詳しい意味と使い方は、拙稿(毎年マジで貯めないとヤバイ金額はいくらか)、あるいは書籍『人生にお金はいくら必要か』(山崎元・岩城みずほ著、東洋経済新報社)などを参照していただきたい。また、計算用のサイトは「人生設計の基本公式」で検索するとすぐに見つけられるだろう(例えば、https://www.officebenefit.com/calculate/)。

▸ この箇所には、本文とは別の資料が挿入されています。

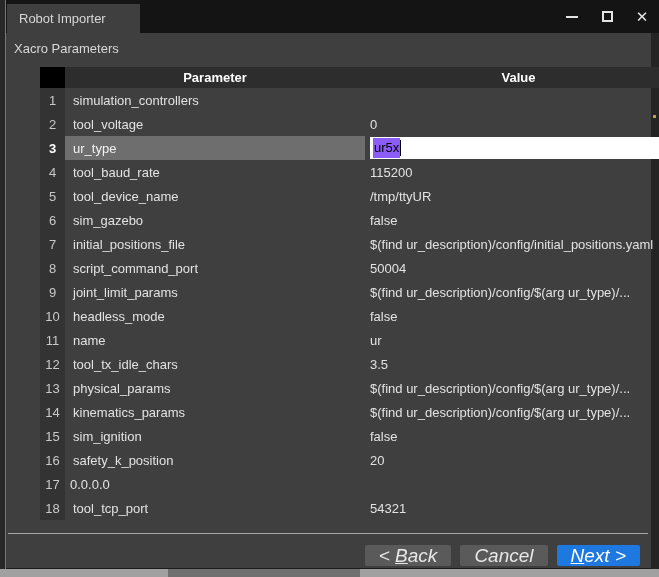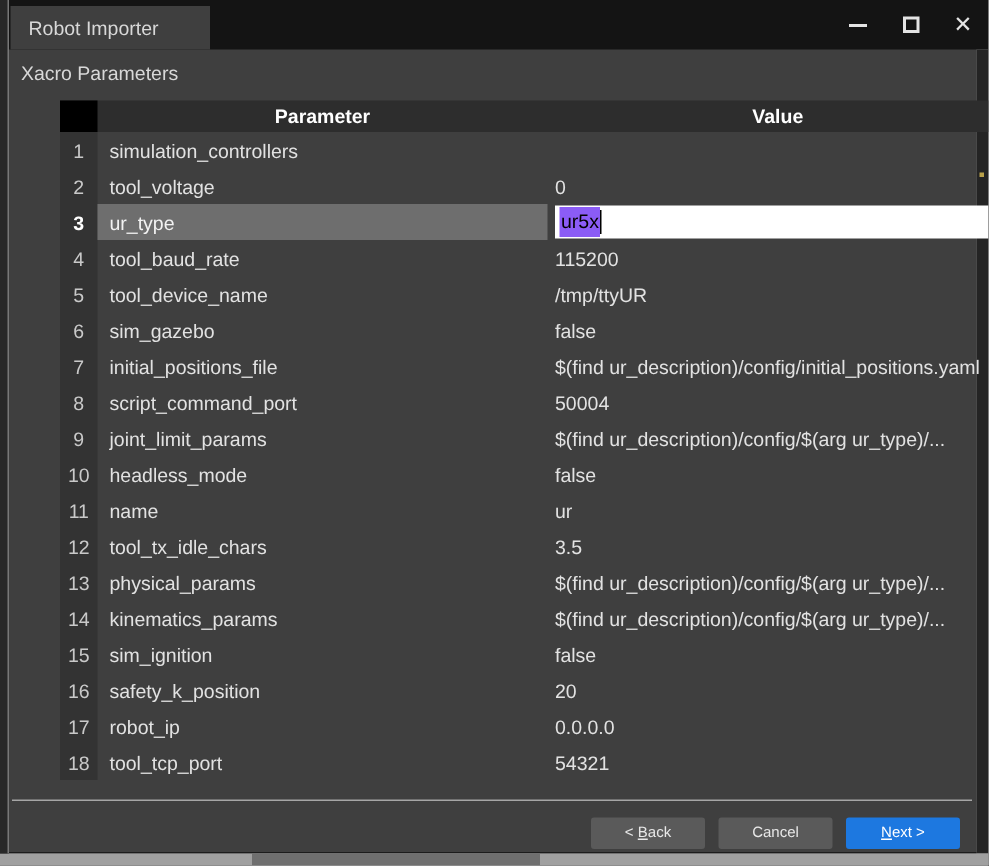"robot_ip" div.cell-param { html: <div>robot_ip</div> -> none }
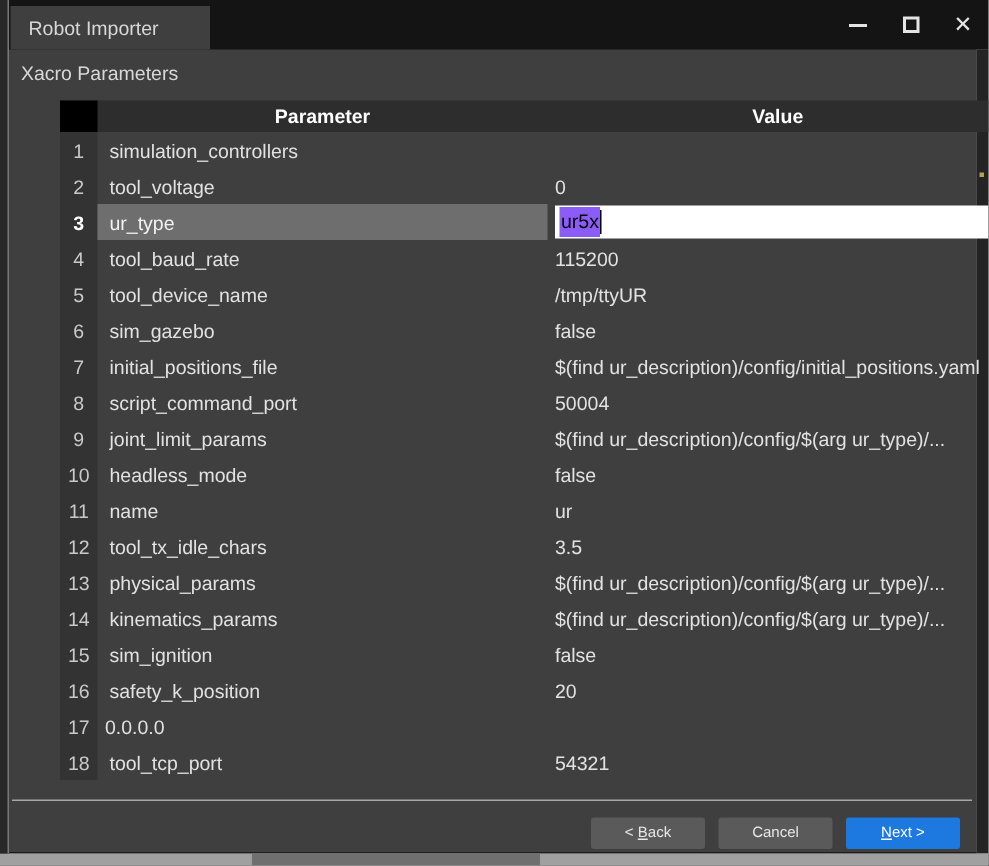"< Back" .btn { font-size: 10px -> 19px; font-style: none -> italic }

「23歳から働き、平均手取り月収30万円」なら老後は?

仮に、23歳から働き始めて65歳で退職し、現役時代42年間を通じた平均手取り収入がひと月30万円、年額360万円のサラリーマンを考えてみよう。将来の年金の受取額を手取り収入の3割と見て、老後を30年と想定すると、必要貯蓄率は19.05%となる。なお、計算の前提として、インフレも運用利回りも考慮していない。賃金はインフレ率並みに上昇し、資産はインフレ率並みに運用できているという前提だ。

月額に均してみると、現役時代は24万2857円で暮らし、5万7143円を将来の備えに回す計算だ。年額68万5716円を42年間貯めることになるので、リタイア生活に入る前の時点で元本だけで2880万72円貯める計算になる。これで、老後は年金と合わせて17万円で暮らせる(現役時代の「収入額」に対してではなく「支出額」の70%である)。

仮に上記の仮定で、年金額が平均手取り収入の40%あるとした場合でも、必要貯蓄率は14.29%あり、退職時点で約2160万円貯めていなければならない。筆者はそこまで楽観的ではないが、年金額が平均手取り収入の50%あるとするなら、退職時までの累積貯蓄額は約1440万円ということになる。